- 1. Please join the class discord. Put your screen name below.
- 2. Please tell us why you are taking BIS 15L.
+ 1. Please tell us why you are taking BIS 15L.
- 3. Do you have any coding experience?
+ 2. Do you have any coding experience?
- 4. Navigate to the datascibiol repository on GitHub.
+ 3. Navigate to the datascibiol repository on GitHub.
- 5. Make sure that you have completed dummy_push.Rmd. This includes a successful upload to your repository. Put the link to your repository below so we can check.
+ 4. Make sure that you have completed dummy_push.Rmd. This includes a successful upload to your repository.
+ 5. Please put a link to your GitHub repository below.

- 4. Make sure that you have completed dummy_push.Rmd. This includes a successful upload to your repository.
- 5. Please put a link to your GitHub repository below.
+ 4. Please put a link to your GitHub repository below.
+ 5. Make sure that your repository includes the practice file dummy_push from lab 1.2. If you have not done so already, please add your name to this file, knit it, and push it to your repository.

==

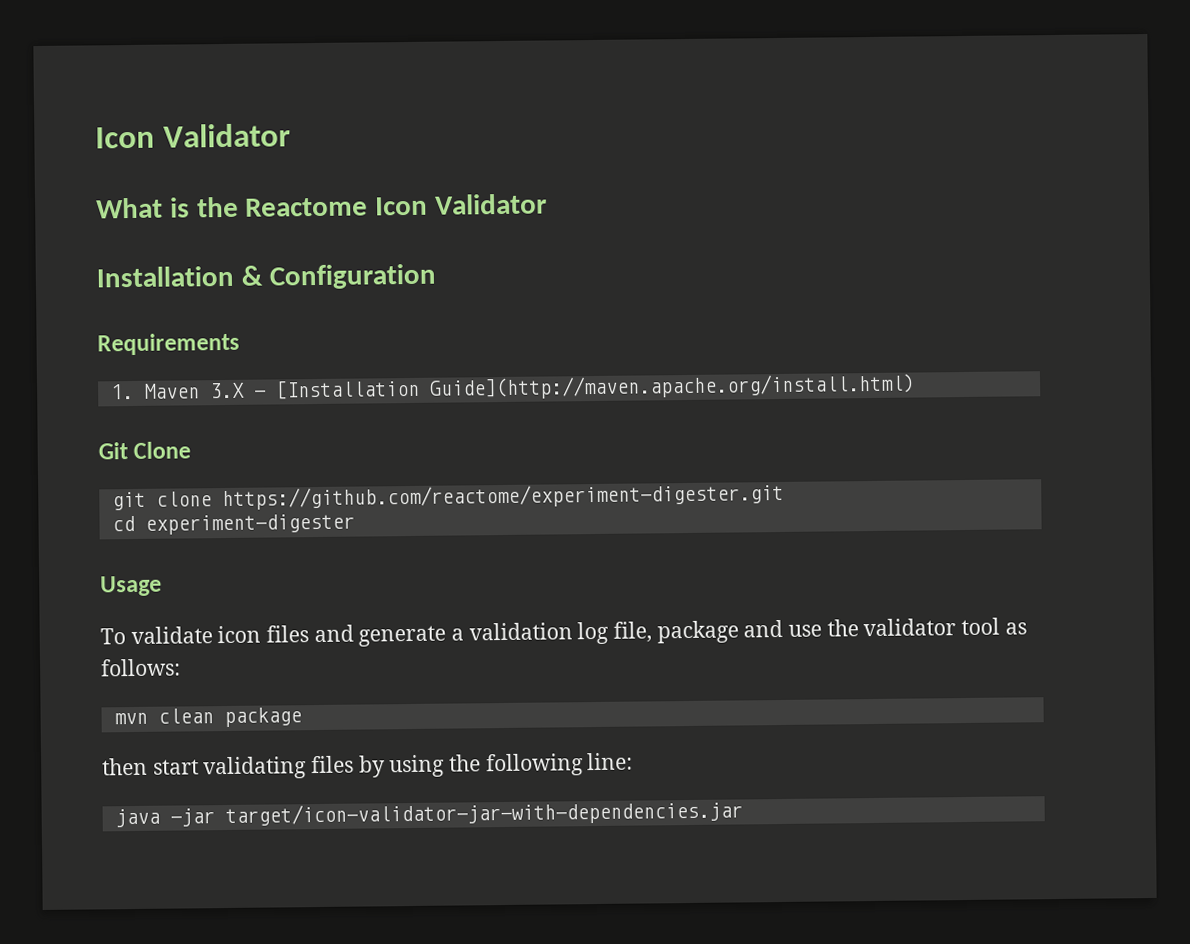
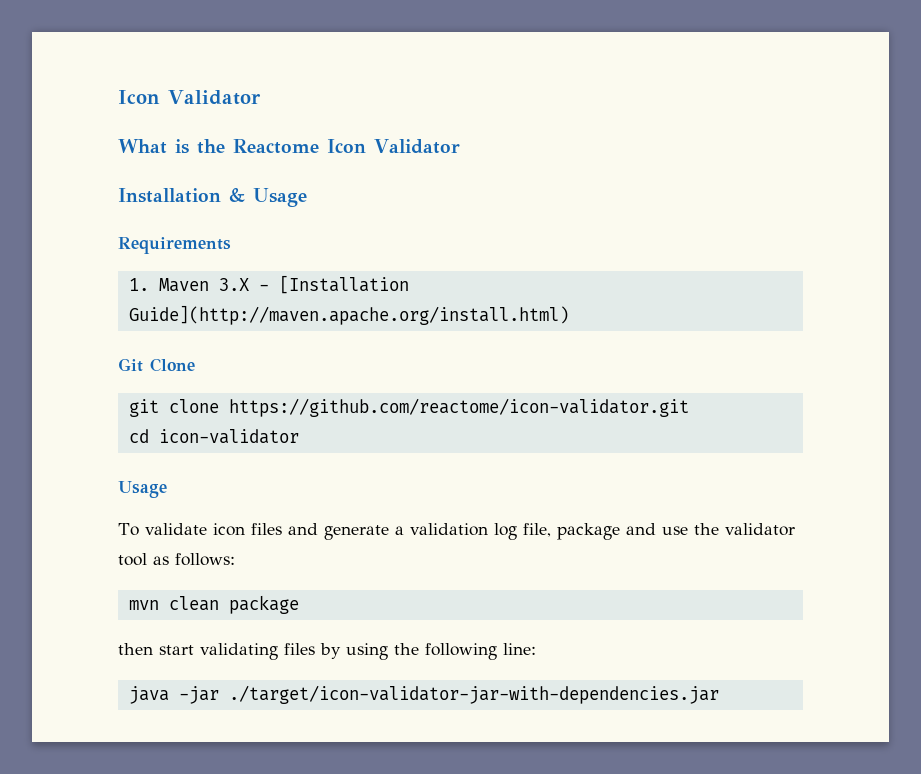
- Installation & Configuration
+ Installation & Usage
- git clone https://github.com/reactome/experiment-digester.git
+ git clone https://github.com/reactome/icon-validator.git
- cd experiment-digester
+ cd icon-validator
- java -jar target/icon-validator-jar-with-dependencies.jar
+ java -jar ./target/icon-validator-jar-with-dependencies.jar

---

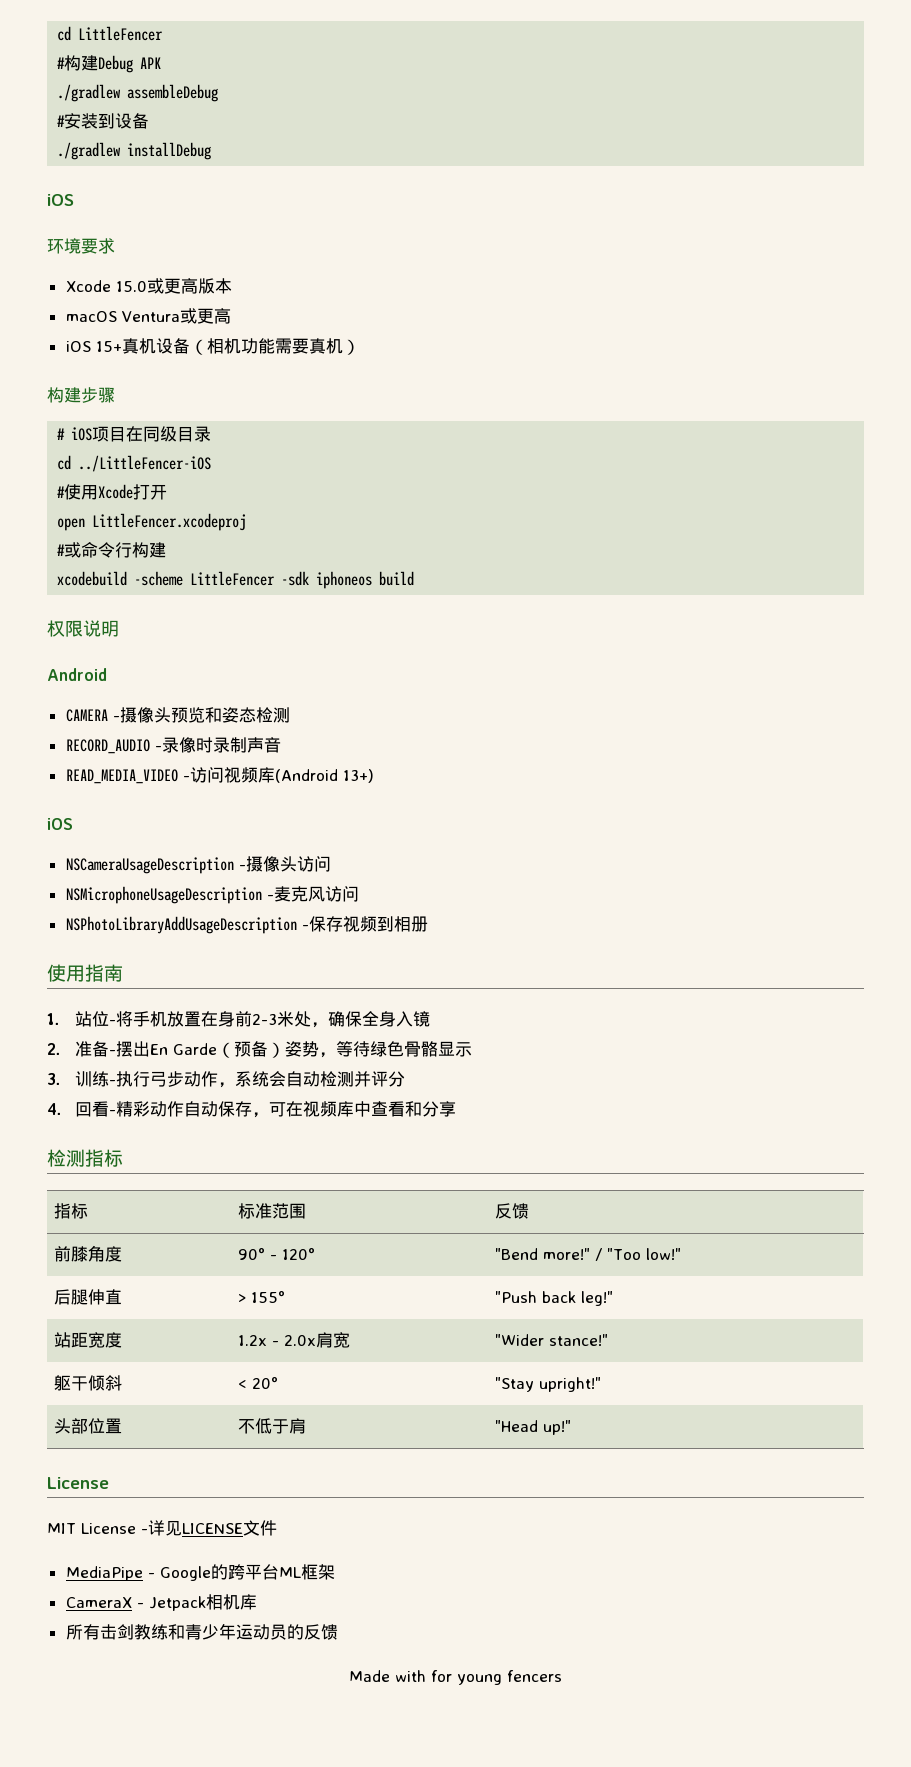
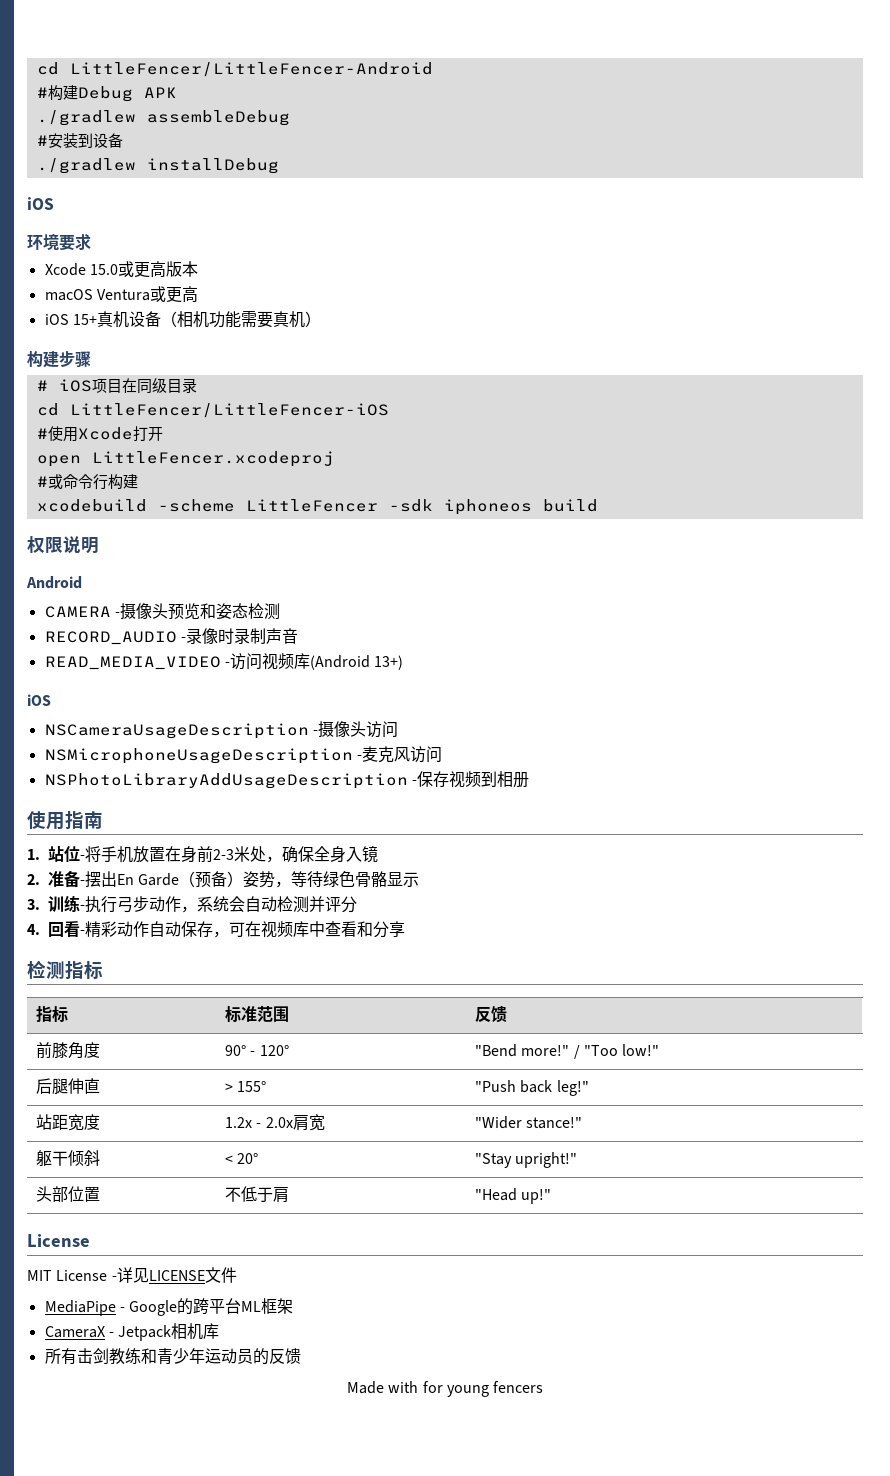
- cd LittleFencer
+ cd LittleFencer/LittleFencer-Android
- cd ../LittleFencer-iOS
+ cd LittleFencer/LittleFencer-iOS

• Aim of the exercise: Going through the records above, state how many lines include the word "java", and give no other text.

• Response area: 2